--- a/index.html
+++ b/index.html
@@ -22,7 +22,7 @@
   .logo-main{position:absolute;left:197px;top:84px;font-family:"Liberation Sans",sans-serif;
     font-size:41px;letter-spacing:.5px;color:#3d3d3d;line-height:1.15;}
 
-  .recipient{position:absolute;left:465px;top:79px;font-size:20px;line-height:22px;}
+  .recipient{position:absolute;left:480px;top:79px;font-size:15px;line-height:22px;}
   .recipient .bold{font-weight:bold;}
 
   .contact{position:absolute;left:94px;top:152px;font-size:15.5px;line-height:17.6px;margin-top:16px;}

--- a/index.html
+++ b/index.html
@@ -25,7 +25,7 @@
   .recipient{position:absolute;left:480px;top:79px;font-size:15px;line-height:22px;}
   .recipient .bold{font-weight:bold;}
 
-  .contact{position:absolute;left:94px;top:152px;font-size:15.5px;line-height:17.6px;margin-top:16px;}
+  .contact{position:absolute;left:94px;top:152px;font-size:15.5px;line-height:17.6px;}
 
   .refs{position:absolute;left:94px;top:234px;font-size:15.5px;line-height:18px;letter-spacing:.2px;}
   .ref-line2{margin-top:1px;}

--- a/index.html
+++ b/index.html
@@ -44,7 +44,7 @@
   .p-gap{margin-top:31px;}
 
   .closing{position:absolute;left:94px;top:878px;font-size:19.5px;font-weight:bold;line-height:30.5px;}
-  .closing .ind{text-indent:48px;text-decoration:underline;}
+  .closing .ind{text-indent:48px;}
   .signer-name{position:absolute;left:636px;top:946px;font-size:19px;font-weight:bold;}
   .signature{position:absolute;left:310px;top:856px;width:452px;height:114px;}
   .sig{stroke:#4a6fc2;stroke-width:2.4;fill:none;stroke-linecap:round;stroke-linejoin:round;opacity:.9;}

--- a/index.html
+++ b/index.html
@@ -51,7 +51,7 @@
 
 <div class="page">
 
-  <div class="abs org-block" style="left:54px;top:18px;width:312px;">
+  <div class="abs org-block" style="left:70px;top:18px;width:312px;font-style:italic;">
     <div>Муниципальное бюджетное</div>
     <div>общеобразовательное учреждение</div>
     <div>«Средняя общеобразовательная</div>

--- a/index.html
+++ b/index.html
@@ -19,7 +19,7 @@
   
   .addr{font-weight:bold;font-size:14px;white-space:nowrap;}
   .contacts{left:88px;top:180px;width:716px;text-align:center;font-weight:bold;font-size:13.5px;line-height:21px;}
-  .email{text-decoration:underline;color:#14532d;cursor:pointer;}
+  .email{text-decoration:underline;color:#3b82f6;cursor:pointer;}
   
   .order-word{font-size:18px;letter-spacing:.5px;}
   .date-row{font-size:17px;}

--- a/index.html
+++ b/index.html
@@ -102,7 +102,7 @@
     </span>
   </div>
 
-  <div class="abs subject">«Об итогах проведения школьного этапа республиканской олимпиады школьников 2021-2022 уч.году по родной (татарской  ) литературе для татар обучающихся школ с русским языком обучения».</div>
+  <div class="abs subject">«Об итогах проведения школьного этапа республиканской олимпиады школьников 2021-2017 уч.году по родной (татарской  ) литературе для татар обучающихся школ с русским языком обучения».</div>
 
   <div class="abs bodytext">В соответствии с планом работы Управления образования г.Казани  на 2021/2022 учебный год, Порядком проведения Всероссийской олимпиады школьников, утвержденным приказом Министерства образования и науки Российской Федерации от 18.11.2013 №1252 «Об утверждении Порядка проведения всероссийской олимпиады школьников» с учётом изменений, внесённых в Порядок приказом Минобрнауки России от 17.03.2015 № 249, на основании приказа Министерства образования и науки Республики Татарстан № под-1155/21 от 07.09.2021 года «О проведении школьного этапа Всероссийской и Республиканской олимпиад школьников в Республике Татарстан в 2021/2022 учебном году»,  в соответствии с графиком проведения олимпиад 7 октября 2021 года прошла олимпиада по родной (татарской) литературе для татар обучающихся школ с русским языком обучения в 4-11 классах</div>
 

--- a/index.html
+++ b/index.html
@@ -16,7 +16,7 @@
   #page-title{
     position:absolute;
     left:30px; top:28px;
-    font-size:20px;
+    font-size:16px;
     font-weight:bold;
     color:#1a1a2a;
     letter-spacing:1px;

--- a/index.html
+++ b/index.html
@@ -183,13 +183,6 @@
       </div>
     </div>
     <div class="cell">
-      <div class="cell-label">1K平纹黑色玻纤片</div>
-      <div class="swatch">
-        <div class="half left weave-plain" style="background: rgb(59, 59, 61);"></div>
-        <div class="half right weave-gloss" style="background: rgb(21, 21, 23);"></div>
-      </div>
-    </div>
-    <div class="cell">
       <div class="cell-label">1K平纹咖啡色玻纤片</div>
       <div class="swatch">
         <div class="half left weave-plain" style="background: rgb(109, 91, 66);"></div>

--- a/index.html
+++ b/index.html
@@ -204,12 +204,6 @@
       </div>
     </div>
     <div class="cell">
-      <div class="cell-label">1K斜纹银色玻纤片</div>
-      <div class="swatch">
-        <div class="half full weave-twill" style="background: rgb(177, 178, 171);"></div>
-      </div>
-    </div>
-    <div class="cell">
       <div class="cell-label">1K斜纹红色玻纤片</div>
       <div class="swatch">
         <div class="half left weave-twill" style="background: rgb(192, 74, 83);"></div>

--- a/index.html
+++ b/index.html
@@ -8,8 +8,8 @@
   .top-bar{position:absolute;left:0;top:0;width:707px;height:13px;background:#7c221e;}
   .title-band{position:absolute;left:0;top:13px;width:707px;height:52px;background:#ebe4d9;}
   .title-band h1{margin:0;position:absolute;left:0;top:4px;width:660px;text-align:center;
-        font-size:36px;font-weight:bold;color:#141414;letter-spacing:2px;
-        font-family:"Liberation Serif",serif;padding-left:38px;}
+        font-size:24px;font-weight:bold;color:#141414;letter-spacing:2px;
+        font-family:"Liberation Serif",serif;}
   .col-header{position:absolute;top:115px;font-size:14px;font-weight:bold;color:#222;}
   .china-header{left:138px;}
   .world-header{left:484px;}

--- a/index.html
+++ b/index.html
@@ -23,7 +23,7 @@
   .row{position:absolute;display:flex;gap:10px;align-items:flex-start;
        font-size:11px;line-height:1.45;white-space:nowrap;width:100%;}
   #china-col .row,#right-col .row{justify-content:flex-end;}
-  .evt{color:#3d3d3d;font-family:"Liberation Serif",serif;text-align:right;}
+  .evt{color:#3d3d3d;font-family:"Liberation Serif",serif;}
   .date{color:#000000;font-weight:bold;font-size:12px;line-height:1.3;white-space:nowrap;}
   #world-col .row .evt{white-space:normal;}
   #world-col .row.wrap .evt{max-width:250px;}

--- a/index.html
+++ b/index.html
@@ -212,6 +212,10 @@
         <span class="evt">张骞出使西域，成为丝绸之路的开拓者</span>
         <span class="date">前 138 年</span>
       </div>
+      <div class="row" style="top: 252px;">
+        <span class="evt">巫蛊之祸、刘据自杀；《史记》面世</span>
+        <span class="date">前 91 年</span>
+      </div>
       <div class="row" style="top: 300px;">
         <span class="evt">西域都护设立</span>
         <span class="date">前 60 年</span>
**********
**Goal of the exercise**
Give back the material above in full, exactly as it reads.

**Response for this exercise**
--- a/index.html
+++ b/index.html
@@ -22,7 +22,7 @@
   .logo-main{position:absolute;left:197px;top:84px;font-family:"Liberation Sans",sans-serif;
     font-size:41px;letter-spacing:.5px;color:#3d3d3d;line-height:1.15;}
 
-  .recipient{position:absolute;left:465px;top:79px;font-size:20px;line-height:22px;}
+  .recipient{position:absolute;left:480px;top:79px;font-size:15px;line-height:22px;}
   .recipient .bold{font-weight:bold;}
 
   .contact{position:absolute;left:94px;top:152px;font-size:15.5px;line-height:17.6px;margin-top:16px;}

--- a/index.html
+++ b/index.html
@@ -25,7 +25,7 @@
   .recipient{position:absolute;left:480px;top:79px;font-size:15px;line-height:22px;}
   .recipient .bold{font-weight:bold;}
 
-  .contact{position:absolute;left:94px;top:152px;font-size:15.5px;line-height:17.6px;margin-top:16px;}
+  .contact{position:absolute;left:94px;top:152px;font-size:15.5px;line-height:17.6px;}
 
   .refs{position:absolute;left:94px;top:234px;font-size:15.5px;line-height:18px;letter-spacing:.2px;}
   .ref-line2{margin-top:1px;}

--- a/index.html
+++ b/index.html
@@ -44,7 +44,7 @@
   .p-gap{margin-top:31px;}
 
   .closing{position:absolute;left:94px;top:878px;font-size:19.5px;font-weight:bold;line-height:30.5px;}
-  .closing .ind{text-indent:48px;text-decoration:underline;}
+  .closing .ind{text-indent:48px;}
   .signer-name{position:absolute;left:636px;top:946px;font-size:19px;font-weight:bold;}
   .signature{position:absolute;left:310px;top:856px;width:452px;height:114px;}
   .sig{stroke:#4a6fc2;stroke-width:2.4;fill:none;stroke-linecap:round;stroke-linejoin:round;opacity:.9;}

--- a/index.html
+++ b/index.html
@@ -51,7 +51,7 @@
 
 <div class="page">
 
-  <div class="abs org-block" style="left:54px;top:18px;width:312px;">
+  <div class="abs org-block" style="left:70px;top:18px;width:312px;font-style:italic;">
     <div>Муниципальное бюджетное</div>
     <div>общеобразовательное учреждение</div>
     <div>«Средняя общеобразовательная</div>

--- a/index.html
+++ b/index.html
@@ -19,7 +19,7 @@
   
   .addr{font-weight:bold;font-size:14px;white-space:nowrap;}
   .contacts{left:88px;top:180px;width:716px;text-align:center;font-weight:bold;font-size:13.5px;line-height:21px;}
-  .email{text-decoration:underline;color:#14532d;cursor:pointer;}
+  .email{text-decoration:underline;color:#3b82f6;cursor:pointer;}
   
   .order-word{font-size:18px;letter-spacing:.5px;}
   .date-row{font-size:17px;}

--- a/index.html
+++ b/index.html
@@ -102,7 +102,7 @@
     </span>
   </div>
 
-  <div class="abs subject">«Об итогах проведения школьного этапа республиканской олимпиады школьников 2021-2022 уч.году по родной (татарской  ) литературе для татар обучающихся школ с русским языком обучения».</div>
+  <div class="abs subject">«Об итогах проведения школьного этапа республиканской олимпиады школьников 2021-2017 уч.году по родной (татарской  ) литературе для татар обучающихся школ с русским языком обучения».</div>
 
   <div class="abs bodytext">В соответствии с планом работы Управления образования г.Казани  на 2021/2022 учебный год, Порядком проведения Всероссийской олимпиады школьников, утвержденным приказом Министерства образования и науки Российской Федерации от 18.11.2013 №1252 «Об утверждении Порядка проведения всероссийской олимпиады школьников» с учётом изменений, внесённых в Порядок приказом Минобрнауки России от 17.03.2015 № 249, на основании приказа Министерства образования и науки Республики Татарстан № под-1155/21 от 07.09.2021 года «О проведении школьного этапа Всероссийской и Республиканской олимпиад школьников в Республике Татарстан в 2021/2022 учебном году»,  в соответствии с графиком проведения олимпиад 7 октября 2021 года прошла олимпиада по родной (татарской) литературе для татар обучающихся школ с русским языком обучения в 4-11 классах</div>
 

--- a/index.html
+++ b/index.html
@@ -16,7 +16,7 @@
   #page-title{
     position:absolute;
     left:30px; top:28px;
-    font-size:20px;
+    font-size:16px;
     font-weight:bold;
     color:#1a1a2a;
     letter-spacing:1px;

--- a/index.html
+++ b/index.html
@@ -183,13 +183,6 @@
       </div>
     </div>
     <div class="cell">
-      <div class="cell-label">1K平纹黑色玻纤片</div>
-      <div class="swatch">
-        <div class="half left weave-plain" style="background: rgb(59, 59, 61);"></div>
-        <div class="half right weave-gloss" style="background: rgb(21, 21, 23);"></div>
-      </div>
-    </div>
-    <div class="cell">
       <div class="cell-label">1K平纹咖啡色玻纤片</div>
       <div class="swatch">
         <div class="half left weave-plain" style="background: rgb(109, 91, 66);"></div>

--- a/index.html
+++ b/index.html
@@ -204,12 +204,6 @@
       </div>
     </div>
     <div class="cell">
-      <div class="cell-label">1K斜纹银色玻纤片</div>
-      <div class="swatch">
-        <div class="half full weave-twill" style="background: rgb(177, 178, 171);"></div>
-      </div>
-    </div>
-    <div class="cell">
       <div class="cell-label">1K斜纹红色玻纤片</div>
       <div class="swatch">
         <div class="half left weave-twill" style="background: rgb(192, 74, 83);"></div>

--- a/index.html
+++ b/index.html
@@ -8,8 +8,8 @@
   .top-bar{position:absolute;left:0;top:0;width:707px;height:13px;background:#7c221e;}
   .title-band{position:absolute;left:0;top:13px;width:707px;height:52px;background:#ebe4d9;}
   .title-band h1{margin:0;position:absolute;left:0;top:4px;width:660px;text-align:center;
-        font-size:36px;font-weight:bold;color:#141414;letter-spacing:2px;
-        font-family:"Liberation Serif",serif;padding-left:38px;}
+        font-size:24px;font-weight:bold;color:#141414;letter-spacing:2px;
+        font-family:"Liberation Serif",serif;}
   .col-header{position:absolute;top:115px;font-size:14px;font-weight:bold;color:#222;}
   .china-header{left:138px;}
   .world-header{left:484px;}

--- a/index.html
+++ b/index.html
@@ -23,7 +23,7 @@
   .row{position:absolute;display:flex;gap:10px;align-items:flex-start;
        font-size:11px;line-height:1.45;white-space:nowrap;width:100%;}
   #china-col .row,#right-col .row{justify-content:flex-end;}
-  .evt{color:#3d3d3d;font-family:"Liberation Serif",serif;text-align:right;}
+  .evt{color:#3d3d3d;font-family:"Liberation Serif",serif;}
   .date{color:#000000;font-weight:bold;font-size:12px;line-height:1.3;white-space:nowrap;}
   #world-col .row .evt{white-space:normal;}
   #world-col .row.wrap .evt{max-width:250px;}

--- a/index.html
+++ b/index.html
@@ -212,6 +212,10 @@
         <span class="evt">张骞出使西域，成为丝绸之路的开拓者</span>
         <span class="date">前 138 年</span>
       </div>
+      <div class="row" style="top: 252px;">
+        <span class="evt">巫蛊之祸、刘据自杀；《史记》面世</span>
+        <span class="date">前 91 年</span>
+      </div>
       <div class="row" style="top: 300px;">
         <span class="evt">西域都护设立</span>
         <span class="date">前 60 年</span>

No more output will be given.